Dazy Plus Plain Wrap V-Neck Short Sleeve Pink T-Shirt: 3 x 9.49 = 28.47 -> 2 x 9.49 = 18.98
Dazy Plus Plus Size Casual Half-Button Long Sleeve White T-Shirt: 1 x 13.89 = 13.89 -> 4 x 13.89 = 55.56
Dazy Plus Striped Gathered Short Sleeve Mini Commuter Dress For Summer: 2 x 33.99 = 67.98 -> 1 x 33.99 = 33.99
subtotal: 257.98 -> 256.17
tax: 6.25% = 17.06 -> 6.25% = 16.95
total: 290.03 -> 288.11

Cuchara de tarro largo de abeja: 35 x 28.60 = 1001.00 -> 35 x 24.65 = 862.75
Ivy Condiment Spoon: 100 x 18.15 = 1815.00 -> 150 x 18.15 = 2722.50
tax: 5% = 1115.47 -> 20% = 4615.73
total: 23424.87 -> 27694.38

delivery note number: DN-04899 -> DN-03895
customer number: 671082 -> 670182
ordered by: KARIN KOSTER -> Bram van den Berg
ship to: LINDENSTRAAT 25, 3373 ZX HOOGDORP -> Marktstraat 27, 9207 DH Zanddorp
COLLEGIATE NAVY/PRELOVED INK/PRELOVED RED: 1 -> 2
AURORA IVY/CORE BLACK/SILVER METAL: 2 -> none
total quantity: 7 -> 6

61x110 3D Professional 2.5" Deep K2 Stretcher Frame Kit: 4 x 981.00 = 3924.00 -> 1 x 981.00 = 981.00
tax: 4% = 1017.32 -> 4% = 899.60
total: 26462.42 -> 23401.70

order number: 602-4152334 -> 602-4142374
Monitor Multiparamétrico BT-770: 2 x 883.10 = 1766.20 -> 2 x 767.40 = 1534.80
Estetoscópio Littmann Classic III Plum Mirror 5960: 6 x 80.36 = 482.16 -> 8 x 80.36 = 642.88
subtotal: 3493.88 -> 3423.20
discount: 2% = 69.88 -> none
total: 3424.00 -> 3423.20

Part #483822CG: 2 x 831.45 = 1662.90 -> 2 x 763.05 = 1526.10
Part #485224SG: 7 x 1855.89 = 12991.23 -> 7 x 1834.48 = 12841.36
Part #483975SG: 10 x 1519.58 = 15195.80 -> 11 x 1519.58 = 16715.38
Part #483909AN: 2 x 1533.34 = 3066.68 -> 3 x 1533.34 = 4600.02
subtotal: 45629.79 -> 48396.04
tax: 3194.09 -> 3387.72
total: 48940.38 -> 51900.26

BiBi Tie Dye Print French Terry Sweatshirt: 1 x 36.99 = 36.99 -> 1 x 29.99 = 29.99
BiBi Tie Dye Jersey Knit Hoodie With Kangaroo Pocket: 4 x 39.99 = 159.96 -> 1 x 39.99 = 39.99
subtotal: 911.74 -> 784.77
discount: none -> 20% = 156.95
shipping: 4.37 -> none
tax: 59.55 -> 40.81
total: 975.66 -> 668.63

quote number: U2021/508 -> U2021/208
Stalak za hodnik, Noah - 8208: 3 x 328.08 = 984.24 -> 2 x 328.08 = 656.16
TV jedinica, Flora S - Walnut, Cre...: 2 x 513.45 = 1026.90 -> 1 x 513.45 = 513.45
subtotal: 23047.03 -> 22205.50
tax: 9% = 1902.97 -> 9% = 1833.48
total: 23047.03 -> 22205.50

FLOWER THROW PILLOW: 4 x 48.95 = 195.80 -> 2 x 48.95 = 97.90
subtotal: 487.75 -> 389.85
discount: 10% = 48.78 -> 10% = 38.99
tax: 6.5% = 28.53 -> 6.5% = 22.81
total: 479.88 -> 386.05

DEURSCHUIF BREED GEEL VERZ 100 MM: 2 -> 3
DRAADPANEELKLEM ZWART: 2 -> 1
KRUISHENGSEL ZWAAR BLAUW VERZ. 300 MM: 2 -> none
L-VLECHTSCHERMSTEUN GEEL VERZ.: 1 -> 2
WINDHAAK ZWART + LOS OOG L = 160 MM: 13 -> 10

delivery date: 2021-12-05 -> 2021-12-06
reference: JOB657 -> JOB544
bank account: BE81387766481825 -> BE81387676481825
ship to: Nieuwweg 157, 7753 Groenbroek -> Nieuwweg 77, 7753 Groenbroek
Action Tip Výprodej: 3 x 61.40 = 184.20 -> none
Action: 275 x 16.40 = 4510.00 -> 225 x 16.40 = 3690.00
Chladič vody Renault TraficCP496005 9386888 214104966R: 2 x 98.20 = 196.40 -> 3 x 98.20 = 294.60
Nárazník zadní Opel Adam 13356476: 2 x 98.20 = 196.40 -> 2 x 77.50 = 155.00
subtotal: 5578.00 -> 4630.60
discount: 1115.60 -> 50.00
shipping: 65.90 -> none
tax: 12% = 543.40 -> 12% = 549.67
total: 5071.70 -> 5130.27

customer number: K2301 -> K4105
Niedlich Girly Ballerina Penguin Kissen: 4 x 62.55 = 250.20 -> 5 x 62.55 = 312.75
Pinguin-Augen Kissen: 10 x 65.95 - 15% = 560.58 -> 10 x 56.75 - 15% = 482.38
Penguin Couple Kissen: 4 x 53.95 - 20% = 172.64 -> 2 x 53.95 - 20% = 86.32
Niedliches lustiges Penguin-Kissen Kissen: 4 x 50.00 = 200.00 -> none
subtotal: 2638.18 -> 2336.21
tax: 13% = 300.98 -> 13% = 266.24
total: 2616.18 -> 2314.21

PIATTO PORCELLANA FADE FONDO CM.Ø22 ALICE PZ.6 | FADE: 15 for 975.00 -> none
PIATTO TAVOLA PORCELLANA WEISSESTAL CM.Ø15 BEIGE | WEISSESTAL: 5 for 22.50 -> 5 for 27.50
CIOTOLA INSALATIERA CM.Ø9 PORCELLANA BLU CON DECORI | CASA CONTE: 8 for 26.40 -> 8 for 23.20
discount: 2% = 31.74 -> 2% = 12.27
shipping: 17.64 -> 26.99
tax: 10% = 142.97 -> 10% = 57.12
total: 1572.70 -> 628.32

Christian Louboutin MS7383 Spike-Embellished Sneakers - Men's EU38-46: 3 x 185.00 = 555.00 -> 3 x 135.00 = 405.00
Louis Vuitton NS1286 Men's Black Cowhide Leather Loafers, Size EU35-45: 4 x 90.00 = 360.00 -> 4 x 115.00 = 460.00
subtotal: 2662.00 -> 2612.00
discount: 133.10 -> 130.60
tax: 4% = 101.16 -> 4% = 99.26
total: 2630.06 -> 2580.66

> Task objective
Look through the entries for the string "Short". Every line that has it belongs in the answer.

> Exercise output
Dazy Plus Plain Wrap V-Neck Short Sleeve Pink T-Shirt: 3 x 9.49 = 28.47 -> 2 x 9.49 = 18.98
Dazy Plus Striped Gathered Short Sleeve Mini Commuter Dress For Summer: 2 x 33.99 = 67.98 -> 1 x 33.99 = 33.99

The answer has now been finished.